Dans un texte ordinaire, c'est vrai, la voix passive est déconseillée. Elle complique la lecture.

Plutôt que d'écrire : Nicolas a été quitté par Cécilia (*)
(six mots et une préposition)

Vous écrirez : Cécilia a quitté Nicolas
Plus court. Plus fluide. (quatre mots et une structure directe)

Ceci, c'est pour la lisibilité en mode lecture mot à mot.

Mais, sur le Web, deux autres critères viennent s'ajouter : la nécessité de pouvoir balayer la page en lecture rapide, ainsi que la volonté d'être référencé. Or, aussi bien les moteurs de recherche qui indexent vos pages que les êtres humains qui les balayent du regard ont une nette tendance à privilégier les premiers mots des titres et des paragraphes. Tous les tests de suivi du regard le prouvent.

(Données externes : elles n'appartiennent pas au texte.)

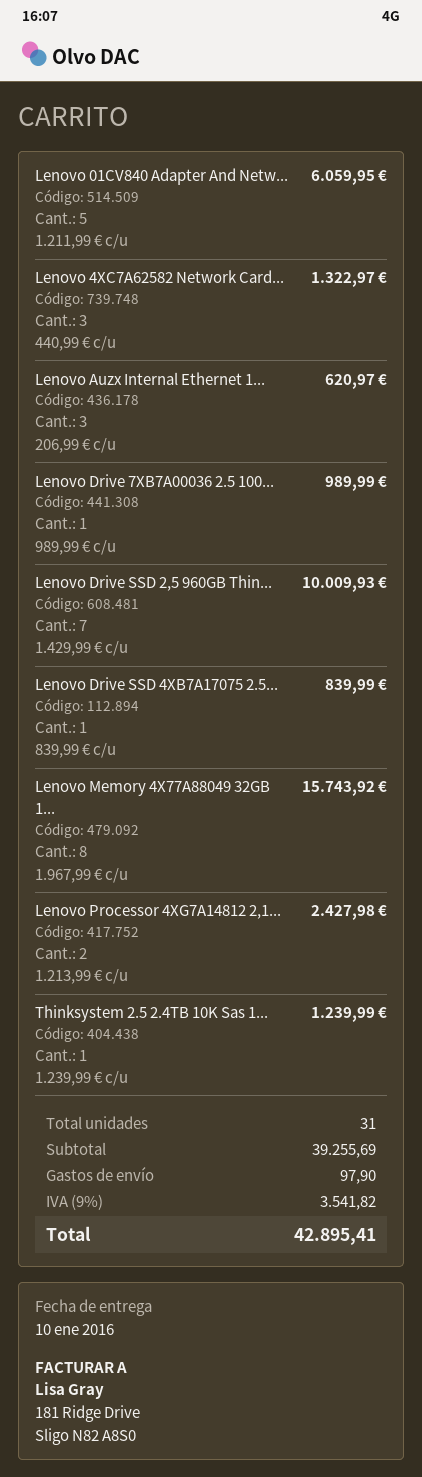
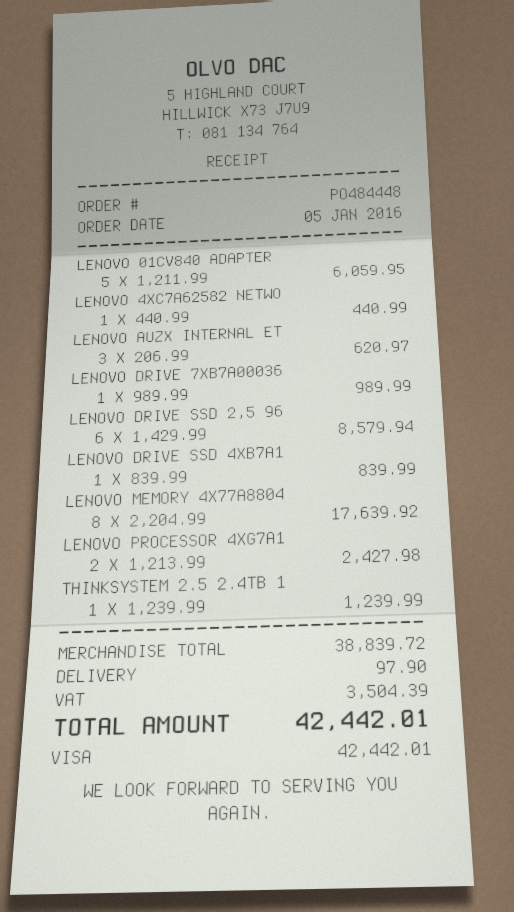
Lenovo 4XC7A62582 Network Card...: 3 x 440.99 = 1322.97 -> 1 x 440.99 = 440.99
Lenovo Drive SSD 2,5 960GB Thin...: 7 x 1429.99 = 10009.93 -> 6 x 1429.99 = 8579.94
Lenovo Memory 4X77A88049 32GB 1...: 8 x 1967.99 = 15743.92 -> 8 x 2204.99 = 17639.92
subtotal: 39255.69 -> 38839.72
tax: 3541.82 -> 3504.39
total: 42895.41 -> 42442.01

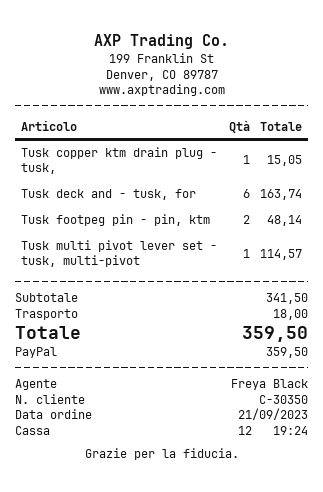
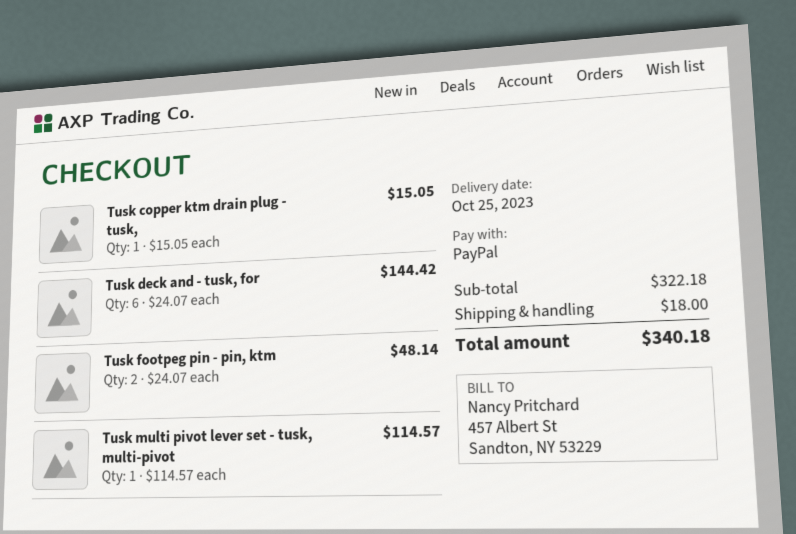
Tusk deck and - tusk, for: 6 for 163.74 -> 6 for 144.42
subtotal: 341.50 -> 322.18
total: 359.50 -> 340.18

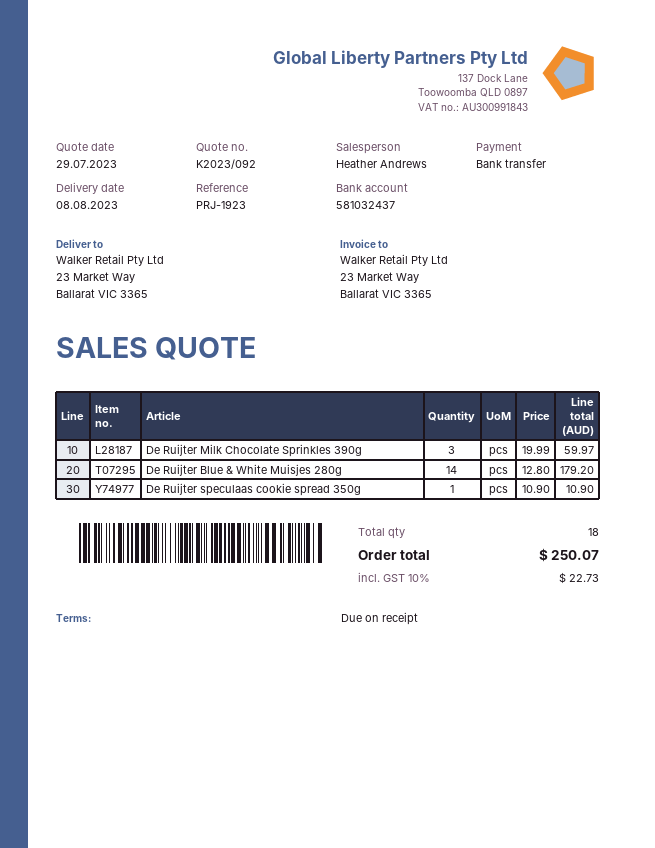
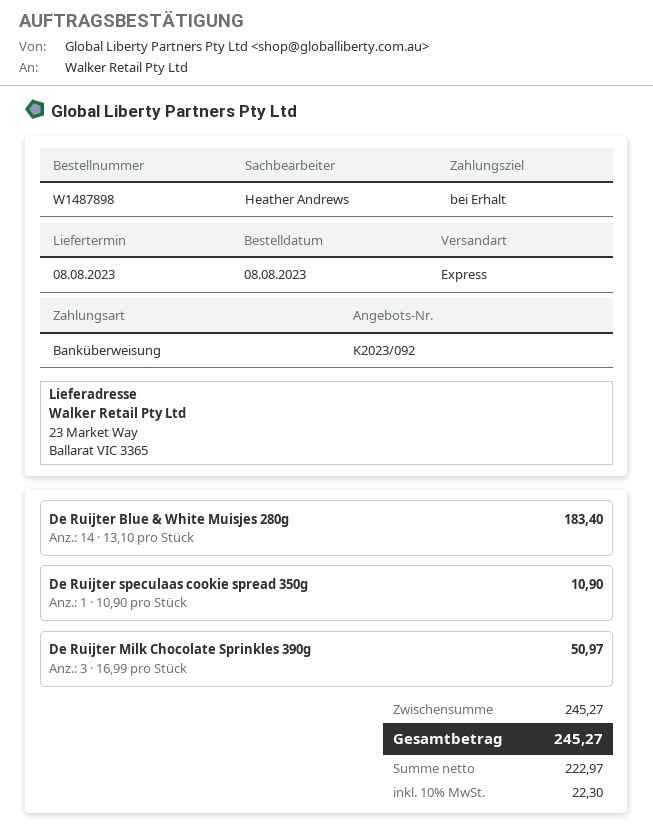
De Ruijter Milk Chocolate Sprinkles 390g: 3 x 19.99 = 59.97 -> 3 x 16.99 = 50.97
De Ruijter Blue & White Muisjes 280g: 14 x 12.80 = 179.20 -> 14 x 13.10 = 183.40
tax: 10% = 22.73 -> 10% = 22.30
total: 250.07 -> 245.27

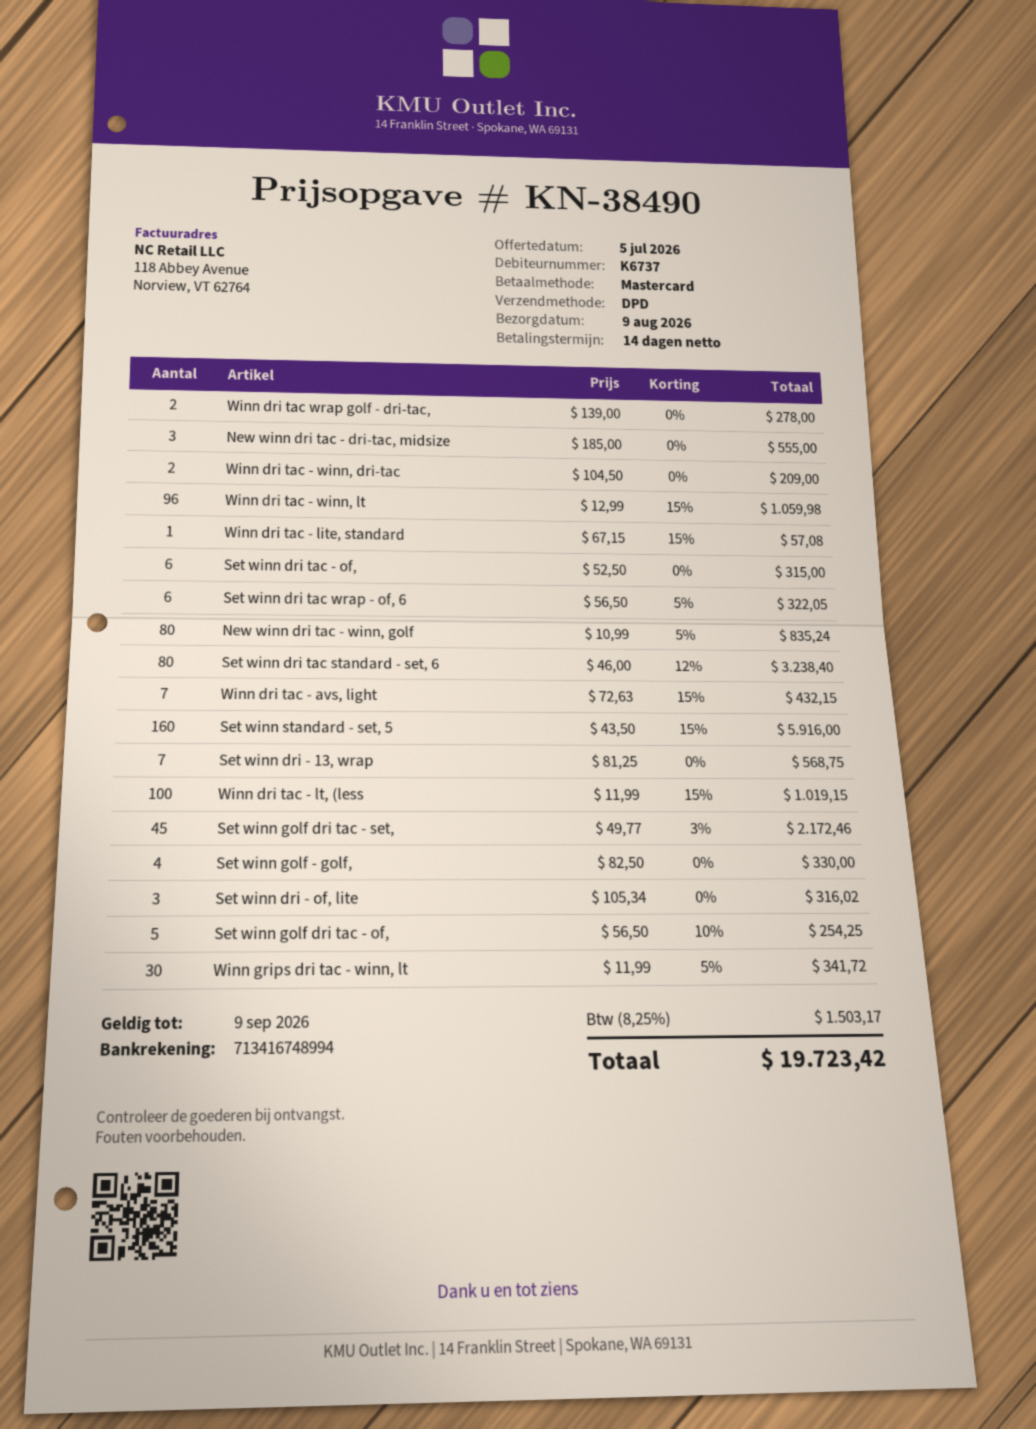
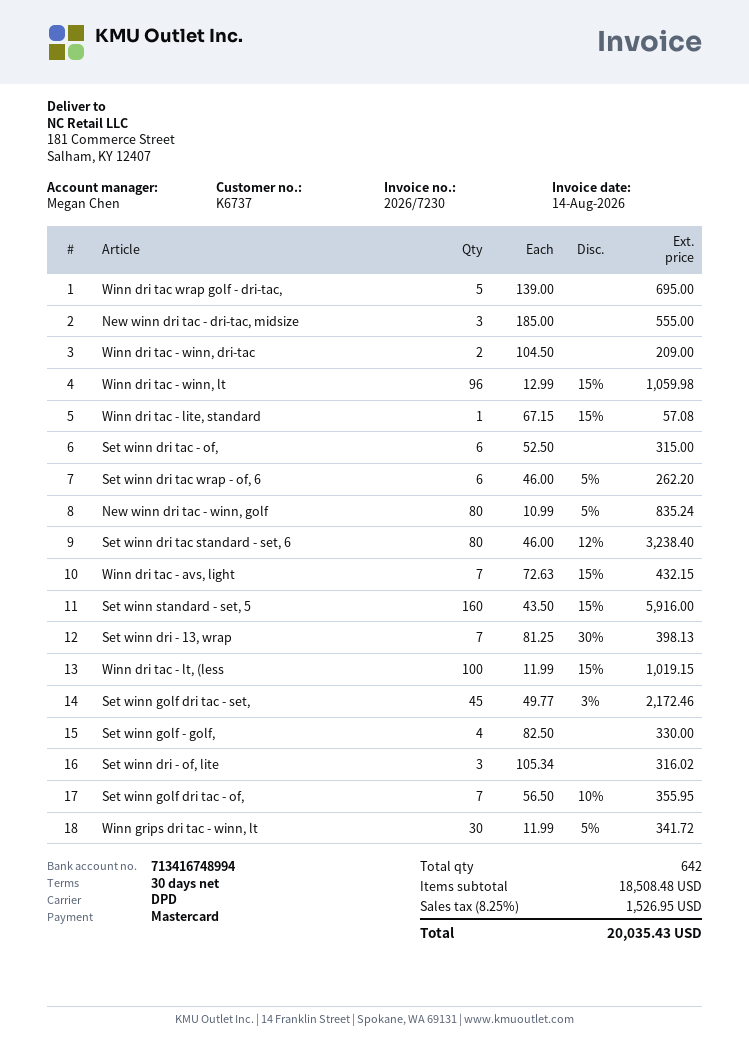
payment terms: 14 days -> 30 days
Winn dri tac wrap golf - dri-tac,: 2 x 139.00 = 278.00 -> 5 x 139.00 = 695.00
Set winn dri tac wrap - of, 6: 6 x 56.50 - 5% = 322.05 -> 6 x 46.00 - 5% = 262.20
Set winn dri - 13, wrap: 7 x 81.25 = 568.75 -> 7 x 81.25 - 30% = 398.13
Set winn golf dri tac - of,: 5 x 56.50 - 10% = 254.25 -> 7 x 56.50 - 10% = 355.95
tax: 8.25% = 1503.17 -> 8.25% = 1526.95
total: 19723.42 -> 20035.43

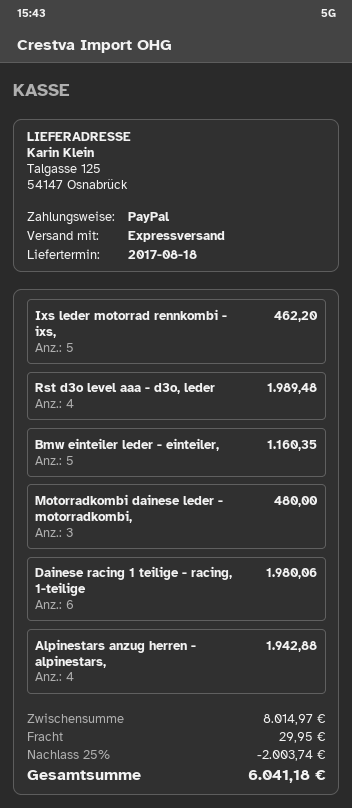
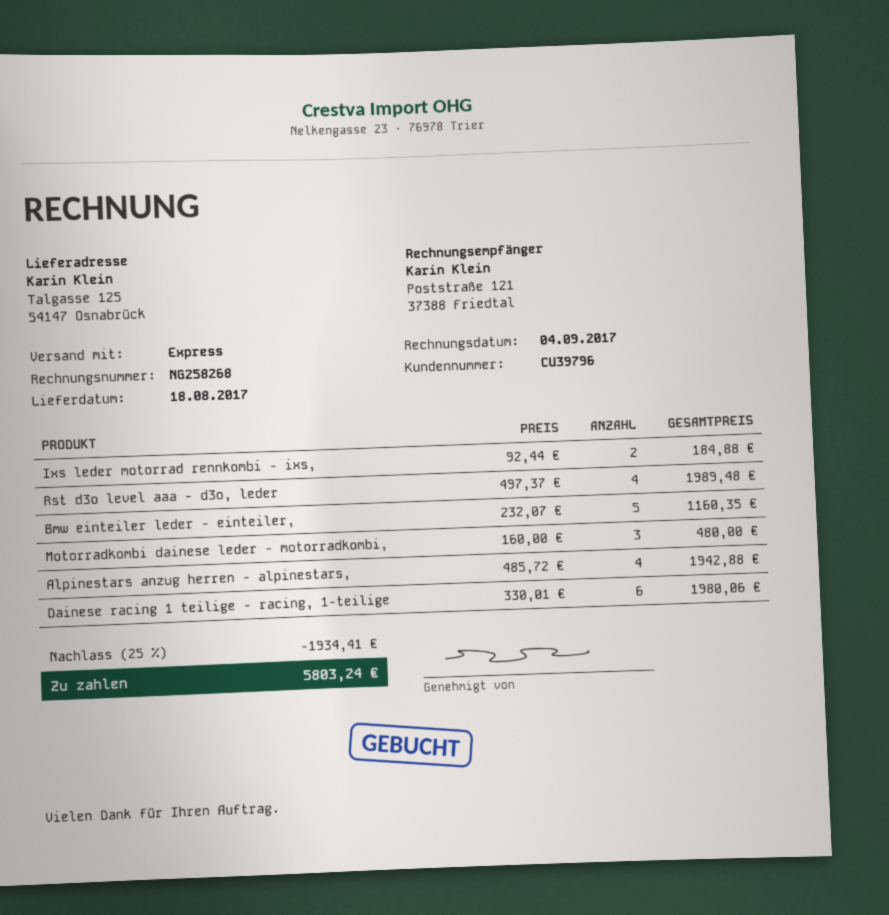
Ixs leder motorrad rennkombi - ixs,: 5 for 462.20 -> 2 for 184.88
discount: 25% = 2003.74 -> 25% = 1934.41
shipping: 29.95 -> none
total: 6041.18 -> 5803.24

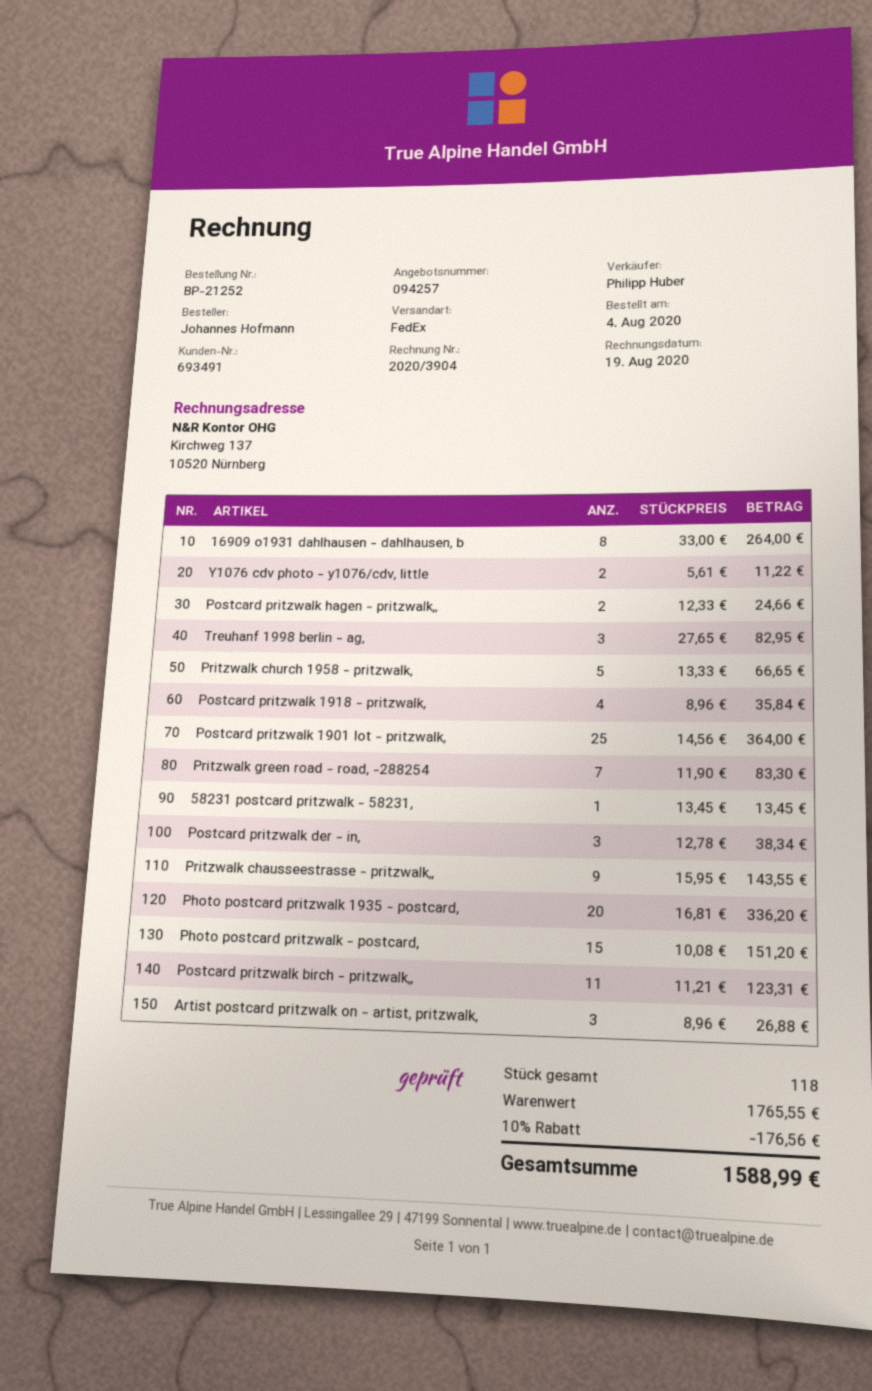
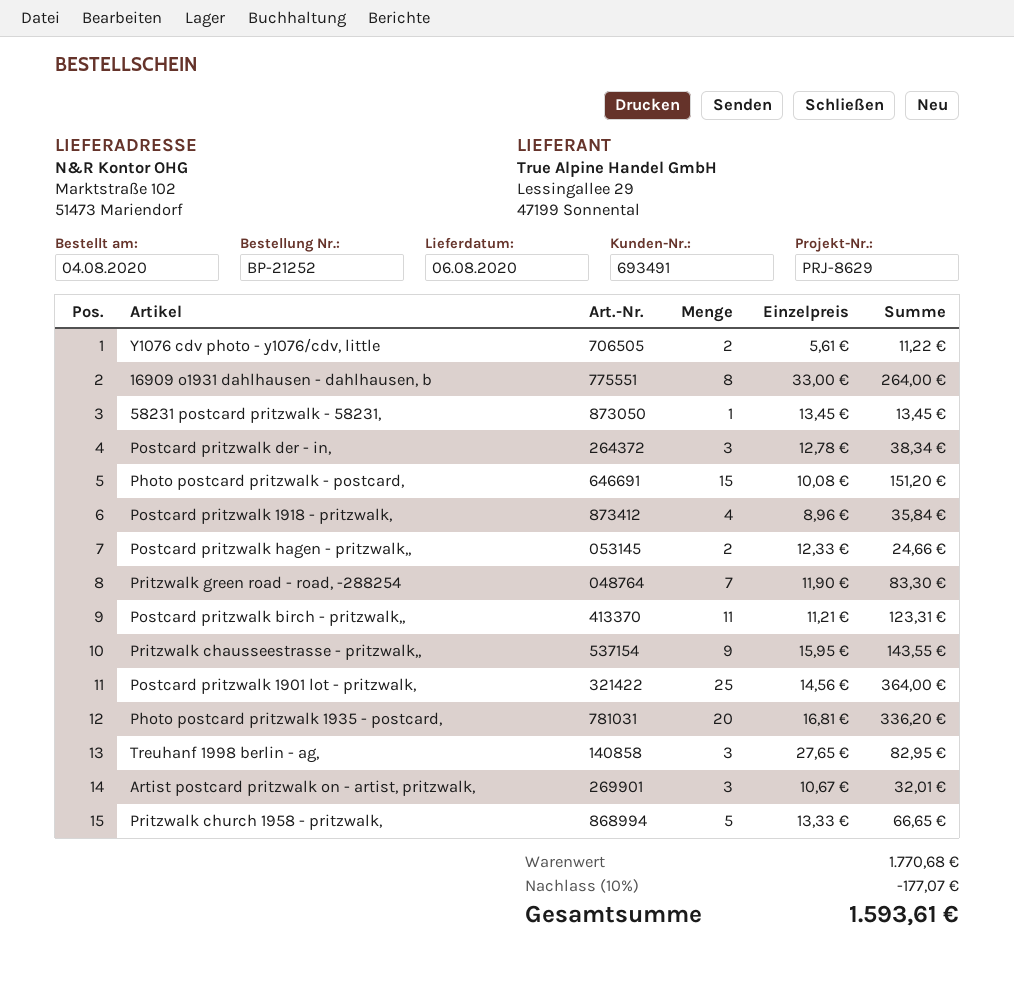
Artist postcard pritzwalk on - artist, pritzwalk,: 3 x 8.96 = 26.88 -> 3 x 10.67 = 32.01
subtotal: 1765.55 -> 1770.68
discount: 10% = 176.56 -> 10% = 177.07
total: 1588.99 -> 1593.61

La voix passive, à cet égard, possède un avantage : elle permet de propulser en tête de phrase des mots clés qui ne constituent pas forcément le sujet de la phrase.

Dans le titre "La voix passive : réhabilitée par Jakob Nielsen", j'utilise une tournure renversée de manière à positionner l'expression "voix passive" en tête de phrase. Ce qui me permet d'insister davantage sur la thématique que sur l'auteur.

Et dans un agrégateur, ça compte aussi :



(*) Je sais, je suis mauvaise langue... mais, fondamentalement, je trouve qu'on devrait le laisser tranquille avec sa vie privée cet homme-là.